Recently we have been made aware of an investigation that the Data Protection Commission (DPC) are conducting with regards to several Irish government organisations refusal to correct a specific but common GDPR breach.

The Issue was a simple one – Irish television producer Ciaran Ó Cofaigh filed a complaint with the DPC due to the fact that the síneadh fada was not recognisable by software used in the HSE’s administration staff. The síneadh fada, for any non-Irish readers, is an acute accent and is the only form of diacritic mark in Irish Gaelic.

This complaint is an interesting one and raises some critical questions with regards to GDPR legislation.

Mr. Ó’Cofaigh raised the issue as being a breach of Article 16 of the General EU GDPR. This outlines the obligation of the “right to rectification” for those retaining data on individuals. In a nutshell, this means organisations must amend any information that they are holding that subjects believe to be inaccurate or incomplete and such rectifications should be conducted in a timely manner.

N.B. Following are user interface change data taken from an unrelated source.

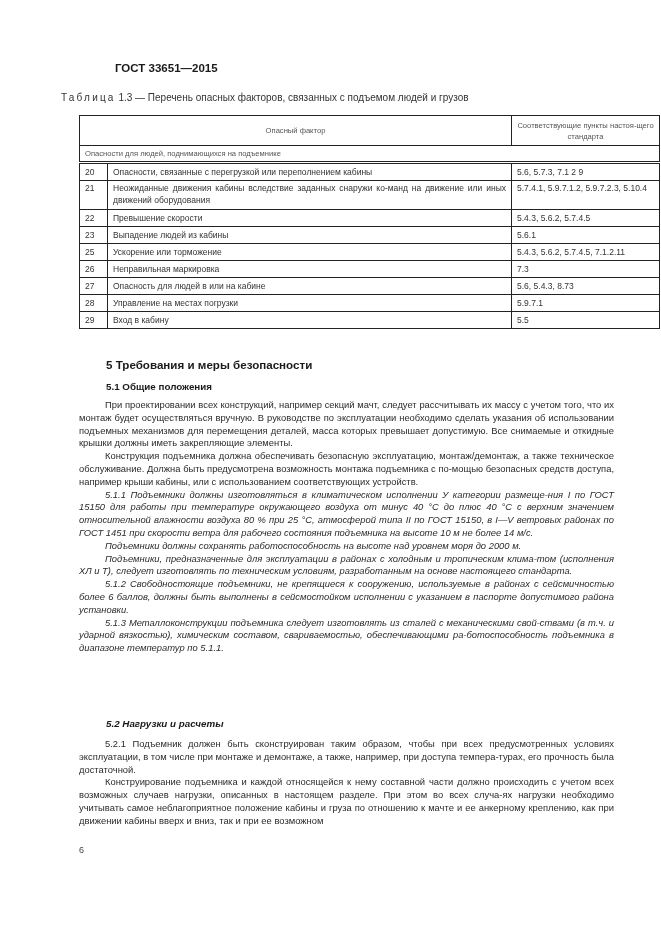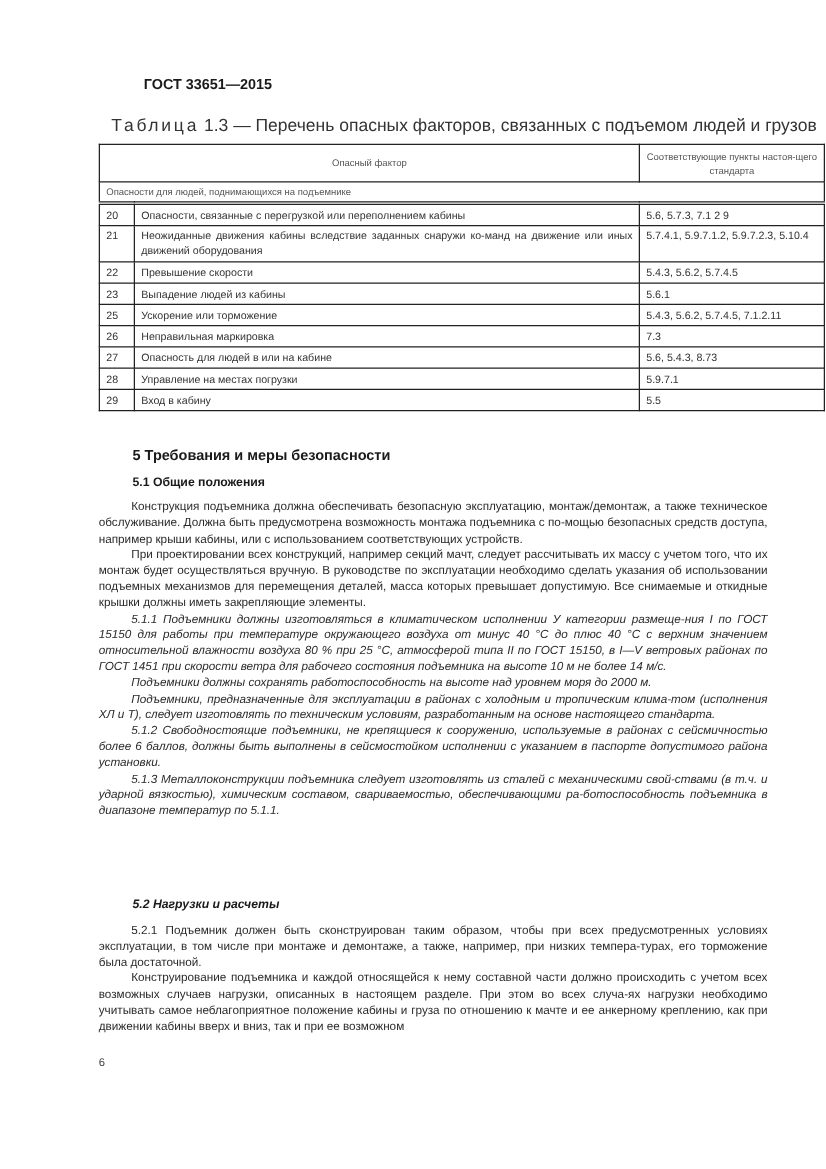"Таблица 1.3 — Перечень опасных" .table-caption { font-size: 14px -> 10px; left: 89px -> 61px }
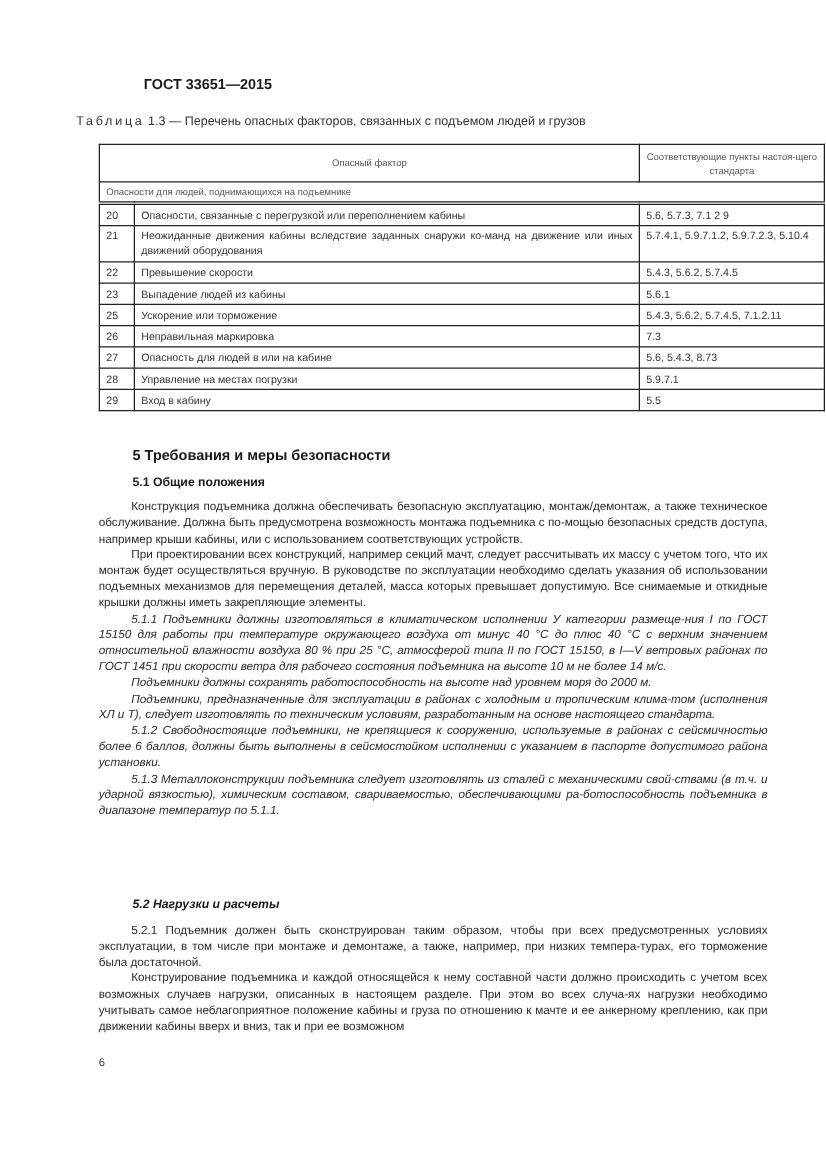"Конструкция подъемника должна" p.indent { order: before "При проектировании всех конструкций," -> after "При проектировании всех конструкций," }
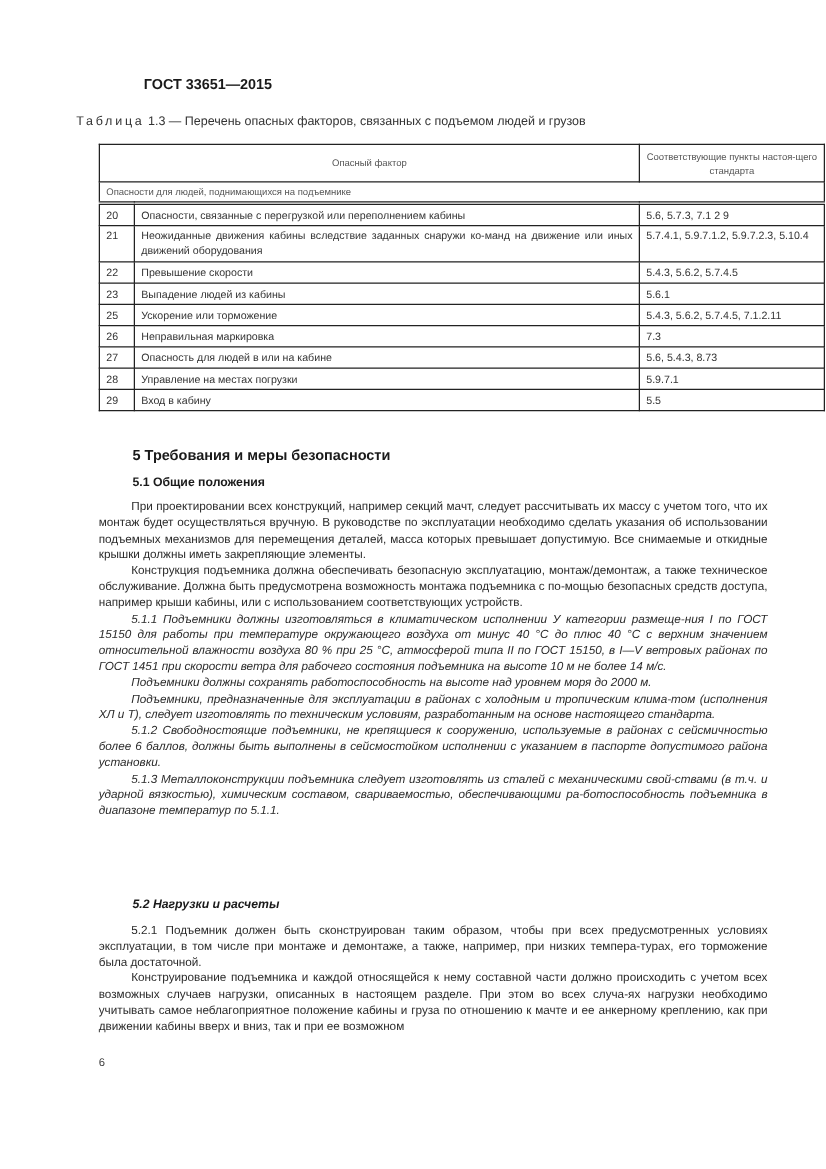"5.2.1 Подъемник должен быть" p.indent { text: низких темпера-турах, его торможение -> доступа темпера-турах, его прочность }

The core argument put forward by Ó’Cofaigh is that the presence of the fada is not an option, it is a core component of his name and without the fada, it represents an inaccurate representation of his personal data. Put simply, Mr Ó’Cofaigh contends his name is not his name without the inclusion of the fada!

This issue is larger in scope than initially it seems. Many national languages contain forms of accents such as the German Umlaut and the French Cedilla, meaning large volumes of data will be viewed as incorrect according to GDPR. A ruling in the complainant’s favour would mean both public and private Irish companies open to requests to take corrective measures, not just in terms of accents such as the fada, but for general accuracy around data held on networks.

PixAlert is an Irish company creating software to help organisations reduce the workload involved in DSAR’s (Data Subject Access Requests) and integral part of GDPR and the right of every individual. The decision against Mr. Ó Cofaigh undermines the efforts by Data Protection practitioners to protect Personally Identifiable Information (PII). It means without accuracy or certainty the system fails.

Cyber crime is a billion-euro industry and it all centres around data and its value so it’s no surprise that Personal data is valuable. Finding personal data in any language is the difficult piece of the puzzle PixAlert addresses. But if the data is inaccurate it leaves data belonging people like Mr. Ó Cofaigh vulnerable and at risk.

This case raises questions about the depth of knowledge surrounding organisational awareness of individuals “right to accuracy” under GDPR. As we start to see more and more organisations brought to task over the coming months for sloppy data management, accuracy is an issue that will be raised regularly and should be top of mind for organisations going forward.